* **ACTIVITY**: The expected output is exactly the lines below, starting at the line with "[593,39,813,53] Scenario.mom (gets" and ending at the line with "(90, 207) none", both included; no other line belongs in it.

Change detection data
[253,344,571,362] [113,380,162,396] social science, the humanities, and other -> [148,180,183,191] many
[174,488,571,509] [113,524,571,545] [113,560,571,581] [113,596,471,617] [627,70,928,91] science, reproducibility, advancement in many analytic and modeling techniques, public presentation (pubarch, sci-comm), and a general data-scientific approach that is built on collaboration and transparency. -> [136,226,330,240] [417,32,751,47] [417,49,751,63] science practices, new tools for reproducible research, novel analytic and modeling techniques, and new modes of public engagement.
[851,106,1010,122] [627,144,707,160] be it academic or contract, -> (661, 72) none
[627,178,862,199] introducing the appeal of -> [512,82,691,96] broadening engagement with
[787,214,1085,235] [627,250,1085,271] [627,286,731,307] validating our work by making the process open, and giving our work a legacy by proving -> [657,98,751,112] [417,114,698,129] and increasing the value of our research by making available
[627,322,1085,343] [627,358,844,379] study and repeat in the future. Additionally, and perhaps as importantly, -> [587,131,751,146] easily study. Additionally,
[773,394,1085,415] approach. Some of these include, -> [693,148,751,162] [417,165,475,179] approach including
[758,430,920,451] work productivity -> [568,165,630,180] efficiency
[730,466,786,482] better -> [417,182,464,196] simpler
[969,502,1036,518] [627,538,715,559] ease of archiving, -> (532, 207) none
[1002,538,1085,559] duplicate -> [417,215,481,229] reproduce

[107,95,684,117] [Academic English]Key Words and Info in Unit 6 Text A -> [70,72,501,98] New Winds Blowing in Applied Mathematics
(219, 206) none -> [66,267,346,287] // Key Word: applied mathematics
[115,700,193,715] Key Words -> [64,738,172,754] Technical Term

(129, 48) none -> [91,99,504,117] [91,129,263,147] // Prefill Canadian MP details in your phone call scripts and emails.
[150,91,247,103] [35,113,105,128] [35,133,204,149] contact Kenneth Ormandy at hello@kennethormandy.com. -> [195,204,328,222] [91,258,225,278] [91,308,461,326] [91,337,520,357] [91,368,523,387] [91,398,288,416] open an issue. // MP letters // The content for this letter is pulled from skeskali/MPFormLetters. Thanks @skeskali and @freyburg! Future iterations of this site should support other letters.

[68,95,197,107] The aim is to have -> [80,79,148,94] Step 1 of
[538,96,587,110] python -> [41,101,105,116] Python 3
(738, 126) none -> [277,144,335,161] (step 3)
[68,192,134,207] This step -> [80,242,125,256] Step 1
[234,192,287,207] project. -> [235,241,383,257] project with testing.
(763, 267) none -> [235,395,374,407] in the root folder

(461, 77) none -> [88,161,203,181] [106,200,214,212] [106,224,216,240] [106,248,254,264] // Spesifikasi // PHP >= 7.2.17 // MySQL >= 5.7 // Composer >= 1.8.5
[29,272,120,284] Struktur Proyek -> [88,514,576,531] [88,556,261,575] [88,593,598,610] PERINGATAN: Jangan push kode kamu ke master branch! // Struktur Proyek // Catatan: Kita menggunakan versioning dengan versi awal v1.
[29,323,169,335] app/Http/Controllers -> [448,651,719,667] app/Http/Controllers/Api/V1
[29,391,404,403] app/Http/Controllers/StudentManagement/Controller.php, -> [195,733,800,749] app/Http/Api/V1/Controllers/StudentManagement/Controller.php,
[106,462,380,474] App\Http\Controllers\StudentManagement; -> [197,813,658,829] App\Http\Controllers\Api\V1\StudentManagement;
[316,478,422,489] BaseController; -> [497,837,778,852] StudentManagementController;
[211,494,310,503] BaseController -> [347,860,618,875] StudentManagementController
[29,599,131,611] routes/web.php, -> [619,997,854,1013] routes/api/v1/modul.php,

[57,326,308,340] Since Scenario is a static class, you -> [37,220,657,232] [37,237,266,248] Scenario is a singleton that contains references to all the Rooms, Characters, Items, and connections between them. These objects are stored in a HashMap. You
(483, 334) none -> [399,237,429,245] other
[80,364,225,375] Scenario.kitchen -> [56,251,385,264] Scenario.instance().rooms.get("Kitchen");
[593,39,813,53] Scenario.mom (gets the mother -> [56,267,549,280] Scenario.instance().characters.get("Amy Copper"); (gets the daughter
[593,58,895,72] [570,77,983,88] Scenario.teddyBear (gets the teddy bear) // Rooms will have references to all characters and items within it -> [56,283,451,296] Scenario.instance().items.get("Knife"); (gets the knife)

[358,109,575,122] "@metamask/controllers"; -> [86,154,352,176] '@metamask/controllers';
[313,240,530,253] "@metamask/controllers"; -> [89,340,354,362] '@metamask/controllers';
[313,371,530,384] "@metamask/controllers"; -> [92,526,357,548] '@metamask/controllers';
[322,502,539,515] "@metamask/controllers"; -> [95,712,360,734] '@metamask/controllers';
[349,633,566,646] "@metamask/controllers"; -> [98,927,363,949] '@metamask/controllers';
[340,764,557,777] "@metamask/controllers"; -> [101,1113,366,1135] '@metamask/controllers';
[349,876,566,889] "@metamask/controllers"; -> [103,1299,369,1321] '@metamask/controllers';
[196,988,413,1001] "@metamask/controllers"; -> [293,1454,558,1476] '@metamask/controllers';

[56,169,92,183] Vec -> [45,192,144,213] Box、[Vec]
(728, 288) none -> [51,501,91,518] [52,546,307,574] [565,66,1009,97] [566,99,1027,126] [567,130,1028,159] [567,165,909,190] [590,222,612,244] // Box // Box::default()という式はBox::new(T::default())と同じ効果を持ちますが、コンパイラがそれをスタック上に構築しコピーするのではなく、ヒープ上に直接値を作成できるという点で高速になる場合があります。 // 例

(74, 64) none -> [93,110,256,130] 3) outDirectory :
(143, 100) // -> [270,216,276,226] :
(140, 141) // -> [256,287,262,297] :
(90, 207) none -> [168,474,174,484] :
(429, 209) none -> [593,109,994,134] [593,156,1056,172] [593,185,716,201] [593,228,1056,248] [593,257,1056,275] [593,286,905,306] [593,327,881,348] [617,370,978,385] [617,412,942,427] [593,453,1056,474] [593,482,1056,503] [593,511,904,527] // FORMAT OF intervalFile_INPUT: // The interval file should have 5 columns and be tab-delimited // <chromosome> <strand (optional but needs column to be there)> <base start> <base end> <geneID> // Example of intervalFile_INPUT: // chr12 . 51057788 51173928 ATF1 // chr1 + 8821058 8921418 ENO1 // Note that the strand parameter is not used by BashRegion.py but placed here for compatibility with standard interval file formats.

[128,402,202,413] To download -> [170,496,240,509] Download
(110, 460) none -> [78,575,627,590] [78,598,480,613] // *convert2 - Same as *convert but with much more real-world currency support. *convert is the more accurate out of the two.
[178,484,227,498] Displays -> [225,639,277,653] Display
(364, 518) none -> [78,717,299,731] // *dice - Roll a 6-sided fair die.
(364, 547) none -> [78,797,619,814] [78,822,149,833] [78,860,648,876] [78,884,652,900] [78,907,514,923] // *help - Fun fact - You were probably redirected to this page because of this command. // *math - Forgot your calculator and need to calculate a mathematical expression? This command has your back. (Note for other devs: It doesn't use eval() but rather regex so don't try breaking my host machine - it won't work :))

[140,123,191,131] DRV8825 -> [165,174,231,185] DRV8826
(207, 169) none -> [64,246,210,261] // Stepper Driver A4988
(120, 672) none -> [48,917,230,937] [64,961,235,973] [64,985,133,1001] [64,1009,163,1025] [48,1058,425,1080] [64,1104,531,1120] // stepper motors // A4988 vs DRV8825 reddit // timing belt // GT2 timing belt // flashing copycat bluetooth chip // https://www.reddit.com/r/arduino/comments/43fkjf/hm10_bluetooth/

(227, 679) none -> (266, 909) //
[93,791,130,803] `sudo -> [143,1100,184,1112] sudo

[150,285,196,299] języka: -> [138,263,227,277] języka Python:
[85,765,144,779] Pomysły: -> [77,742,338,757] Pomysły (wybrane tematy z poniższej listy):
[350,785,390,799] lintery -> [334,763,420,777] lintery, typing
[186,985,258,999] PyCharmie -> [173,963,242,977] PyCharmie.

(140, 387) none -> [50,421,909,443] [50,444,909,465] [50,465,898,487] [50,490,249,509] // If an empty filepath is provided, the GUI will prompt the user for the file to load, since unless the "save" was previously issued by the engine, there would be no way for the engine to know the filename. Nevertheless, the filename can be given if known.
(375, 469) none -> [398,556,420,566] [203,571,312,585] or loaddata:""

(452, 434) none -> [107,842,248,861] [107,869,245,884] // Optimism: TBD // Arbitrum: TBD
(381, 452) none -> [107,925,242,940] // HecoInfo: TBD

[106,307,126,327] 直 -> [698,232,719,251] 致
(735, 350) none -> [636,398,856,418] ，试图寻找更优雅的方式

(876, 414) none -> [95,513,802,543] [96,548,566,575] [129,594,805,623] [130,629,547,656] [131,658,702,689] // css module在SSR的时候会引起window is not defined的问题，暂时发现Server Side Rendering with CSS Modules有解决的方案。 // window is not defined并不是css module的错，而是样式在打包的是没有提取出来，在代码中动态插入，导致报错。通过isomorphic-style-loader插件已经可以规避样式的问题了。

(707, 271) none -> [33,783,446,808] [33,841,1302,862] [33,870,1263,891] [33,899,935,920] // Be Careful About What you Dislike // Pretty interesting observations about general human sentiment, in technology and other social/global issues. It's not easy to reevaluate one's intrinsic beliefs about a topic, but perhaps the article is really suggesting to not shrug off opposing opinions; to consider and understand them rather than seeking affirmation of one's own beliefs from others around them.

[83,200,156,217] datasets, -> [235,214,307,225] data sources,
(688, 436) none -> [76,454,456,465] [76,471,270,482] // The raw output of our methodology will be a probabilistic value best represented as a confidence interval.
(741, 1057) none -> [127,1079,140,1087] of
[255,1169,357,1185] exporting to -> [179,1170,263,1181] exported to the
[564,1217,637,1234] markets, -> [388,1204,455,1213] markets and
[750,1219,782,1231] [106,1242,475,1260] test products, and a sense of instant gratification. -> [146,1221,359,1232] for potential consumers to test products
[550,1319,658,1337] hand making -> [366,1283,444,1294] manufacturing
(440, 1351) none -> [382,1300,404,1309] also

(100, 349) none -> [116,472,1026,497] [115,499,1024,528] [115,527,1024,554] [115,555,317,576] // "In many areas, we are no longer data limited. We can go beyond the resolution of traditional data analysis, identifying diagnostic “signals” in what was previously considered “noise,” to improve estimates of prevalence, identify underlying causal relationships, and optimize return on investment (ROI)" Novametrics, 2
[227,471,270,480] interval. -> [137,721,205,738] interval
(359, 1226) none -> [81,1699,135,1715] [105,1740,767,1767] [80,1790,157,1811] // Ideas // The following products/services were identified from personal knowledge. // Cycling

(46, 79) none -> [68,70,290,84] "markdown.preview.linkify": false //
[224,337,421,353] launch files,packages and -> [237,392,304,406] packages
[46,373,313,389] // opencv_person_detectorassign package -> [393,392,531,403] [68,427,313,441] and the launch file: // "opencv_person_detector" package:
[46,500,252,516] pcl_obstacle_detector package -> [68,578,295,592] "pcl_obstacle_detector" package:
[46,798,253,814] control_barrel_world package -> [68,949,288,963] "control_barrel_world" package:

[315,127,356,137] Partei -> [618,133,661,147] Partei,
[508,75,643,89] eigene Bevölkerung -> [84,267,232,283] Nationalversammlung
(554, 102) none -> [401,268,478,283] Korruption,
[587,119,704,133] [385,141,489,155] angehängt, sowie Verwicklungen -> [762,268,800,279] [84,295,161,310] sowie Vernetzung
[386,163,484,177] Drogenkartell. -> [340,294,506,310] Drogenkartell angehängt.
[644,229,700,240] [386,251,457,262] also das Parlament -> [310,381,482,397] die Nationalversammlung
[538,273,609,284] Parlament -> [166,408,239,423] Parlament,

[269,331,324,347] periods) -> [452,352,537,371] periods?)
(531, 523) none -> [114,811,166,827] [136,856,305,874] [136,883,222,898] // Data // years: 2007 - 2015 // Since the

* **EXERCISE SOLUTION**:
[593,39,813,53] Scenario.mom (gets the mother -> [56,267,549,280] Scenario.instance().characters.get("Amy Copper"); (gets the daughter
[593,58,895,72] [570,77,983,88] Scenario.teddyBear (gets the teddy bear) // Rooms will have references to all characters and items within it -> [56,283,451,296] Scenario.instance().items.get("Knife"); (gets the knife)

[358,109,575,122] "@metamask/controllers"; -> [86,154,352,176] '@metamask/controllers';
[313,240,530,253] "@metamask/controllers"; -> [89,340,354,362] '@metamask/controllers';
[313,371,530,384] "@metamask/controllers"; -> [92,526,357,548] '@metamask/controllers';
[322,502,539,515] "@metamask/controllers"; -> [95,712,360,734] '@metamask/controllers';
[349,633,566,646] "@metamask/controllers"; -> [98,927,363,949] '@metamask/controllers';
[340,764,557,777] "@metamask/controllers"; -> [101,1113,366,1135] '@metamask/controllers';
[349,876,566,889] "@metamask/controllers"; -> [103,1299,369,1321] '@metamask/controllers';
[196,988,413,1001] "@metamask/controllers"; -> [293,1454,558,1476] '@metamask/controllers';

[56,169,92,183] Vec -> [45,192,144,213] Box、[Vec]
(728, 288) none -> [51,501,91,518] [52,546,307,574] [565,66,1009,97] [566,99,1027,126] [567,130,1028,159] [567,165,909,190] [590,222,612,244] // Box // Box::default()という式はBox::new(T::default())と同じ効果を持ちますが、コンパイラがそれをスタック上に構築しコピーするのではなく、ヒープ上に直接値を作成できるという点で高速になる場合があります。 // 例

(74, 64) none -> [93,110,256,130] 3) outDirectory :
(143, 100) // -> [270,216,276,226] :
(140, 141) // -> [256,287,262,297] :
(90, 207) none -> [168,474,174,484] :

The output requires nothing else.